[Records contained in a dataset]
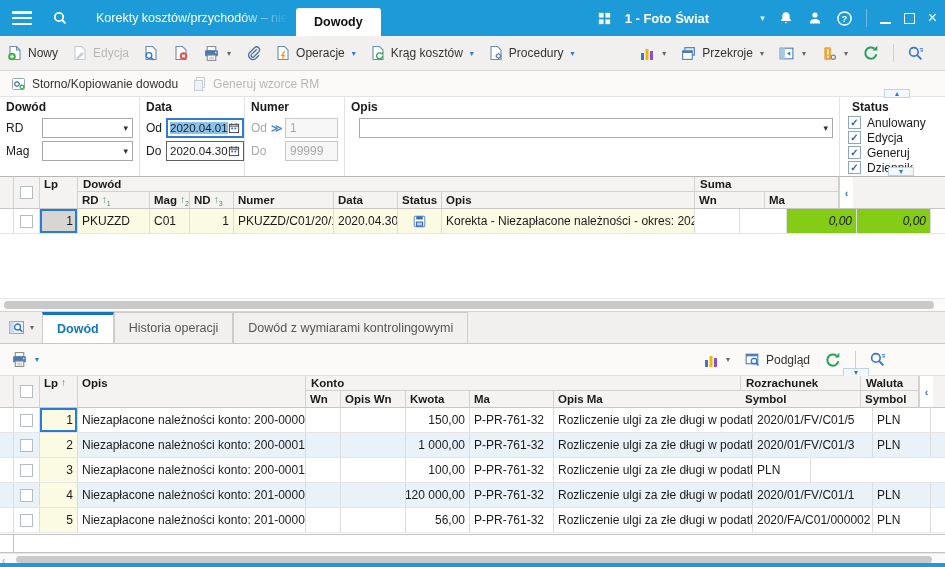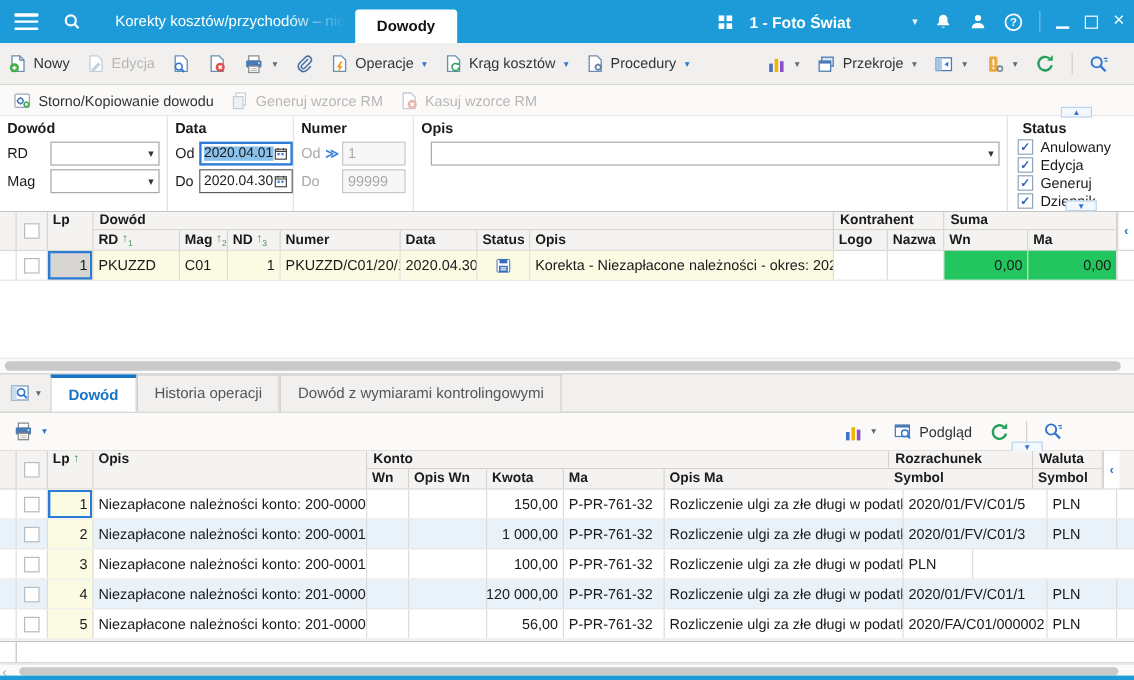--- a/index.html
+++ b/index.html
@@ -77,21 +77,21 @@
         font-weight:bold;font-size:11.5px;padding:0 5px;display:flex;align-items:center;background:#f4f3f1;}
   .sub{display:flex;height:16px;}
   .sub .hc{height:16px;}
   .sort{color:#3e8e5a;font-size:10px;margin-left:3px;font-weight:normal;}
   .sort i{font-style:normal;}
   .sort sub{font-size:7px;}
   .side{background:#fff;border-left:1px solid #d4d2d0;border-right:none;justify-content:center;
         color:#2e75d4;font-size:11px;padding:0;}
   .grow{display:flex;height:24px;border-bottom:1px solid #e6e6e6;background:#fff;}
   .ylw{background:#fbfae3;}
-  .cyan{background:#22c55e;}
+  .cyan{background:#84cc16;font-style:italic;}
   .lpgray{background:#d8d6d3;}
   .focus{box-shadow:inset 0 0 0 2px #2a7bd4;}
   .alt{background:#e9f1f9;}
   #grid1{position:absolute;left:0;top:177px;width:945px;height:134px;background:#fff;}
   #grid2{position:absolute;left:0;top:376px;width:945px;height:187px;background:#fff;}
   
   .w14{width:14px}.w26{width:26px}.w38{width:38px}.w72{width:72px}.w40{width:40px}.w44{width:44px}
   .w100{width:100px}.w64{width:64px}.w253{width:253px}.w45{width:45px}.w47{width:47px}.w70{width:70px}.w74{width:74px}
   
   .v228{width:228px}.v35{width:35px}.v65{width:65px}.v64{width:64px}.v84{width:84px}
@@ -299,28 +299,20 @@
       </svg>
       <span>Storno/Kopiowanie dowodu</span>
     </div>
     <div class="tbtn dis">
       <svg class="ic" width="16" height="16" viewBox="0 0 16 16">
         <rect x="4.5" y="1.5" width="8" height="10" fill="#fff" stroke="#c3cdd6"></rect>
         <rect x="2.5" y="4.5" width="8" height="10" fill="#eef2f6" stroke="#c3cdd6"></rect>
       </svg>
       <span>Generuj wzorce RM</span>
     </div>
-    <div class="tbtn dis">
-      <svg class="ic" width="16" height="16" viewBox="0 0 16 16">
-        <path d="M3 1.5h6.5L13 5v9.5H3z" fill="#fff" stroke="#c3cdd6" stroke-width="1.1"></path>
-        <circle cx="10.5" cy="11" r="3.8" fill="#e8b4b4"></circle>
-        <path d="M9.2 9.7l2.6 2.6M11.8 9.7l-2.6 2.6" stroke="#fff" stroke-width="1.3"></path>
-      </svg>
-      <span>Kasuj wzorce RM</span>
-    </div>
   </div>
 
   <div id="filters">
     <div class="fcol" style="width:140px">
       <div class="fgrp">Dowód</div>
       <div class="frow">
         <span class="flbl">RD</span>
         <div class="combo">
           <i class="cdd">▾</i>
         </div>
@@ -454,33 +446,20 @@
               <span>Data</span>
             </div>
           <div class="hc w44">
               <span>Status</span>
             </div>
           <div class="hc w253">
               <span>Opis</span>
             </div>
         </div>
       </div>
-      <div class="hgroup" style="width:92px">
-        <div class="band">
-            <span>Kontrahent</span>
-          </div>
-        <div class="sub">
-          <div class="hc w45">
-              <span>Logo</span>
-            </div>
-          <div class="hc w47">
-              <span>Nazwa</span>
-            </div>
-        </div>
-      </div>
       <div class="hgroup" style="width:144px">
         <div class="band">
             <span>Suma</span>
           </div>
         <div class="sub">
           <div class="hc w70">
               <span>Wn</span>
             </div>
           <div class="hc w74">
               <span>Ma</span>

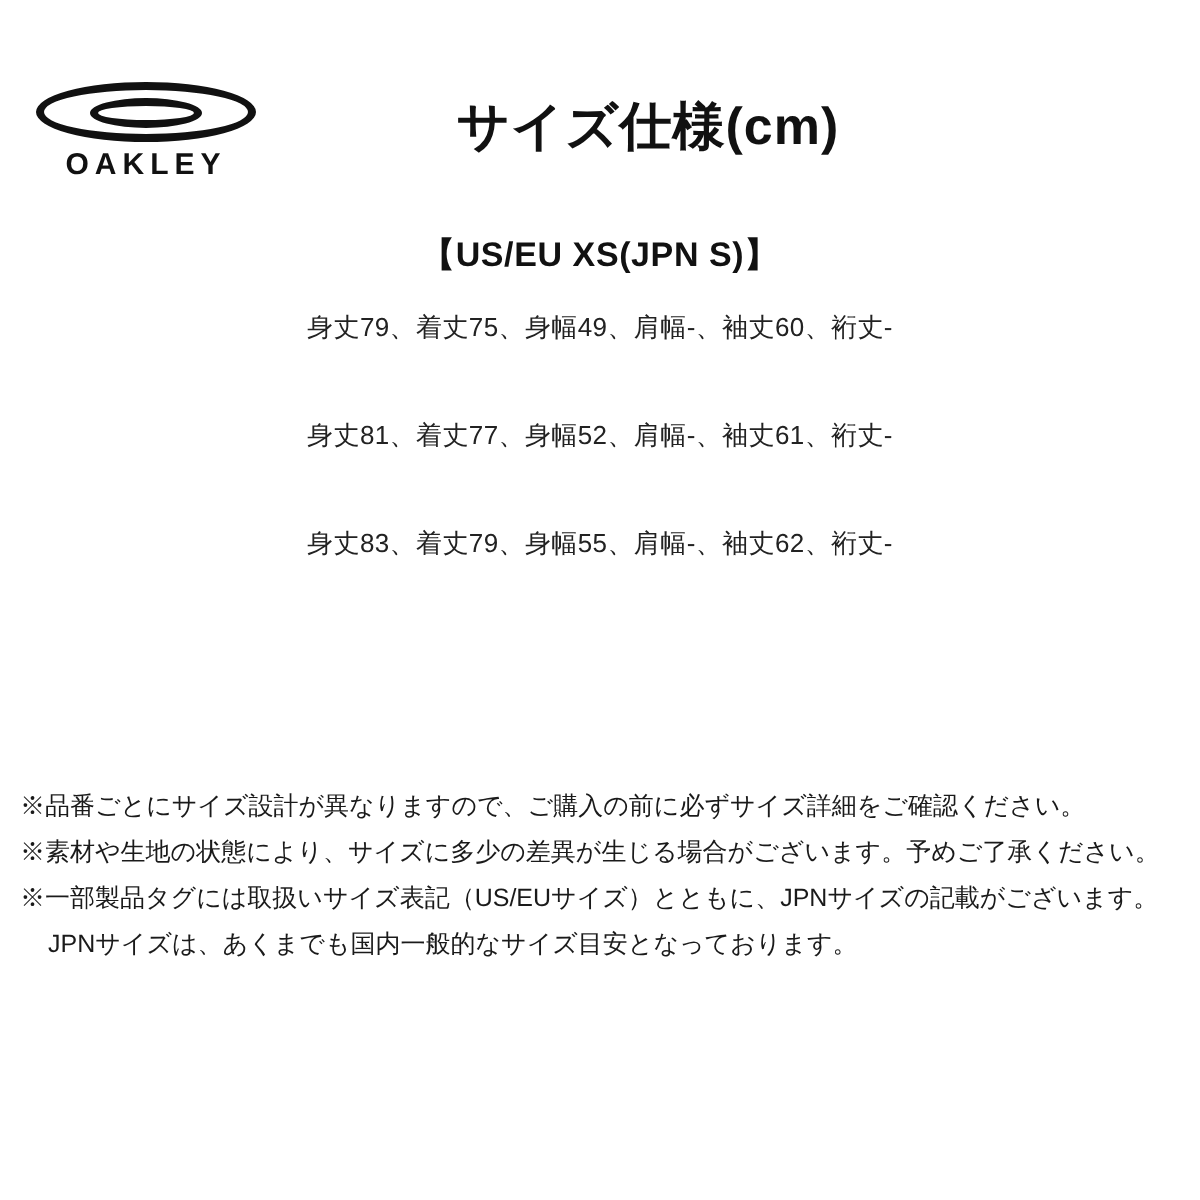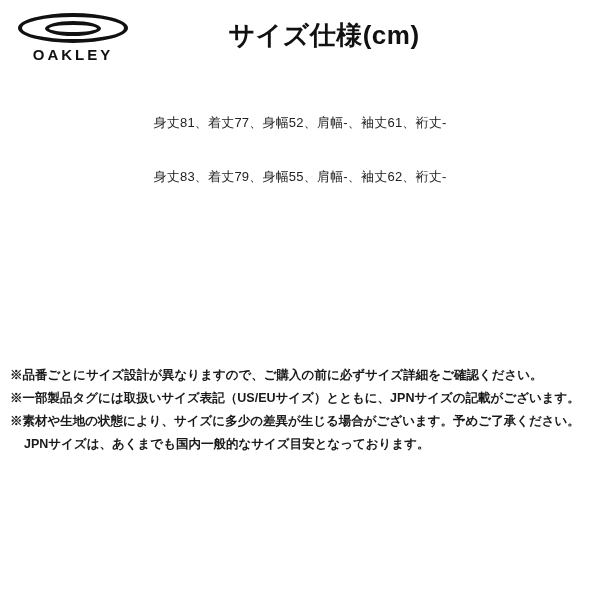--- a/index.html
+++ b/index.html
@@ -12,20 +12,21 @@
     background: #ffffff;
     font-family: "Liberation Sans", sans-serif;
     color: #1a1a1a;
     overflow: hidden;
   }
   .page {
     position: relative;
     width: 600px;
     height: 468px;
     box-sizing: border-box;
+    margin-top: 28px;
   }
   
   .header {
     position: relative;
     height: 78px;
   }
   .brand {
     position: absolute;
     left: 8px;
     top: 12px;
@@ -100,21 +101,20 @@
 
   
   .notes {
     position: absolute;
     left: 10px;
     right: 10px;
     bottom: 12px;
     font-size: 12.5px;
     color: #1a1a1a;
     line-height: 1.85;
-    font-weight: bold;
   }
   .note-line {
     white-space: nowrap;
   }
   .note-indent {
     padding-left: 14px;
   }
 </style>
 </head>
 <body>
@@ -125,33 +125,35 @@
     <div class="brand">
       <div class="brand-ellipse"></div>
       <div class="brand-word">OAKLEY</div>
     </div>
     <div class="title">サイズ仕様(cm)</div>
   </div>
 
   <div class="sizes">
 
     <div class="size-block">
+      <div class="size-label">【US/EU XS(JPN S)】</div>
+      <div class="size-values">身丈79、着丈75、身幅49、肩幅-、袖丈60、裄丈-</div>
     </div>
 
     <div class="size-block">
       <div class="size-values">身丈81、着丈77、身幅52、肩幅-、袖丈61、裄丈-</div>
     </div>
 
     <div class="size-block">
       <div class="size-values">身丈83、着丈79、身幅55、肩幅-、袖丈62、裄丈-</div>
     </div>
 
 
   </div>
 
   <div class="notes">
     <div class="note-line">※品番ごとにサイズ設計が異なりますので、ご購入の前に必ずサイズ詳細をご確認ください。</div>
+    <div class="note-line">※素材や生地の状態により、サイズに多少の差異が生じる場合がございます。予めご了承ください。</div>
     <div class="note-line">※一部製品タグには取扱いサイズ表記（US/EUサイズ）とともに、JPNサイズの記載がございます。</div>
-    <div class="note-line">※素材や生地の状態により、サイズに多少の差異が生じる場合がございます。予めご了承ください。</div>
     <div class="note-line note-indent">JPNサイズは、あくまでも国内一般的なサイズ目安となっております。</div>
   </div>
 
 </div>
 
 </body></html>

*Exercise objective:* Each entry above must be set down word for word; none of its pictures belong in the copy.

*Your response:*
--- a/index.html
+++ b/index.html
@@ -77,21 +77,21 @@
         font-weight:bold;font-size:11.5px;padding:0 5px;display:flex;align-items:center;background:#f4f3f1;}
   .sub{display:flex;height:16px;}
   .sub .hc{height:16px;}
   .sort{color:#3e8e5a;font-size:10px;margin-left:3px;font-weight:normal;}
   .sort i{font-style:normal;}
   .sort sub{font-size:7px;}
   .side{background:#fff;border-left:1px solid #d4d2d0;border-right:none;justify-content:center;
         color:#2e75d4;font-size:11px;padding:0;}
   .grow{display:flex;height:24px;border-bottom:1px solid #e6e6e6;background:#fff;}
   .ylw{background:#fbfae3;}
-  .cyan{background:#22c55e;}
+  .cyan{background:#84cc16;font-style:italic;}
   .lpgray{background:#d8d6d3;}
   .focus{box-shadow:inset 0 0 0 2px #2a7bd4;}
   .alt{background:#e9f1f9;}
   #grid1{position:absolute;left:0;top:177px;width:945px;height:134px;background:#fff;}
   #grid2{position:absolute;left:0;top:376px;width:945px;height:187px;background:#fff;}
   
   .w14{width:14px}.w26{width:26px}.w38{width:38px}.w72{width:72px}.w40{width:40px}.w44{width:44px}
   .w100{width:100px}.w64{width:64px}.w253{width:253px}.w45{width:45px}.w47{width:47px}.w70{width:70px}.w74{width:74px}
   
   .v228{width:228px}.v35{width:35px}.v65{width:65px}.v64{width:64px}.v84{width:84px}
@@ -299,28 +299,20 @@
       </svg>
       <span>Storno/Kopiowanie dowodu</span>
     </div>
     <div class="tbtn dis">
       <svg class="ic" width="16" height="16" viewBox="0 0 16 16">
         <rect x="4.5" y="1.5" width="8" height="10" fill="#fff" stroke="#c3cdd6"></rect>
         <rect x="2.5" y="4.5" width="8" height="10" fill="#eef2f6" stroke="#c3cdd6"></rect>
       </svg>
       <span>Generuj wzorce RM</span>
     </div>
-    <div class="tbtn dis">
-      <svg class="ic" width="16" height="16" viewBox="0 0 16 16">
-        <path d="M3 1.5h6.5L13 5v9.5H3z" fill="#fff" stroke="#c3cdd6" stroke-width="1.1"></path>
-        <circle cx="10.5" cy="11" r="3.8" fill="#e8b4b4"></circle>
-        <path d="M9.2 9.7l2.6 2.6M11.8 9.7l-2.6 2.6" stroke="#fff" stroke-width="1.3"></path>
-      </svg>
-      <span>Kasuj wzorce RM</span>
-    </div>
   </div>
 
   <div id="filters">
     <div class="fcol" style="width:140px">
       <div class="fgrp">Dowód</div>
       <div class="frow">
         <span class="flbl">RD</span>
         <div class="combo">
           <i class="cdd">▾</i>
         </div>
@@ -454,33 +446,20 @@
               <span>Data</span>
             </div>
           <div class="hc w44">
               <span>Status</span>
             </div>
           <div class="hc w253">
               <span>Opis</span>
             </div>
         </div>
       </div>
-      <div class="hgroup" style="width:92px">
-        <div class="band">
-            <span>Kontrahent</span>
-          </div>
-        <div class="sub">
-          <div class="hc w45">
-              <span>Logo</span>
-            </div>
-          <div class="hc w47">
-              <span>Nazwa</span>
-            </div>
-        </div>
-      </div>
       <div class="hgroup" style="width:144px">
         <div class="band">
             <span>Suma</span>
           </div>
         <div class="sub">
           <div class="hc w70">
               <span>Wn</span>
             </div>
           <div class="hc w74">
               <span>Ma</span>

--- a/index.html
+++ b/index.html
@@ -12,20 +12,21 @@
     background: #ffffff;
     font-family: "Liberation Sans", sans-serif;
     color: #1a1a1a;
     overflow: hidden;
   }
   .page {
     position: relative;
     width: 600px;
     height: 468px;
     box-sizing: border-box;
+    margin-top: 28px;
   }
   
   .header {
     position: relative;
     height: 78px;
   }
   .brand {
     position: absolute;
     left: 8px;
     top: 12px;
@@ -100,21 +101,20 @@
 
   
   .notes {
     position: absolute;
     left: 10px;
     right: 10px;
     bottom: 12px;
     font-size: 12.5px;
     color: #1a1a1a;
     line-height: 1.85;
-    font-weight: bold;
   }
   .note-line {
     white-space: nowrap;
   }
   .note-indent {
     padding-left: 14px;
   }
 </style>
 </head>
 <body>
@@ -125,33 +125,35 @@
     <div class="brand">
       <div class="brand-ellipse"></div>
       <div class="brand-word">OAKLEY</div>
     </div>
     <div class="title">サイズ仕様(cm)</div>
   </div>
 
   <div class="sizes">
 
     <div class="size-block">
+      <div class="size-label">【US/EU XS(JPN S)】</div>
+      <div class="size-values">身丈79、着丈75、身幅49、肩幅-、袖丈60、裄丈-</div>
     </div>
 
     <div class="size-block">
       <div class="size-values">身丈81、着丈77、身幅52、肩幅-、袖丈61、裄丈-</div>
     </div>
 
     <div class="size-block">
       <div class="size-values">身丈83、着丈79、身幅55、肩幅-、袖丈62、裄丈-</div>
     </div>
 
 
   </div>
 
   <div class="notes">
     <div class="note-line">※品番ごとにサイズ設計が異なりますので、ご購入の前に必ずサイズ詳細をご確認ください。</div>
+    <div class="note-line">※素材や生地の状態により、サイズに多少の差異が生じる場合がございます。予めご了承ください。</div>
     <div class="note-line">※一部製品タグには取扱いサイズ表記（US/EUサイズ）とともに、JPNサイズの記載がございます。</div>
-    <div class="note-line">※素材や生地の状態により、サイズに多少の差異が生じる場合がございます。予めご了承ください。</div>
     <div class="note-line note-indent">JPNサイズは、あくまでも国内一般的なサイズ目安となっております。</div>
   </div>
 
 </div>
 
 </body></html>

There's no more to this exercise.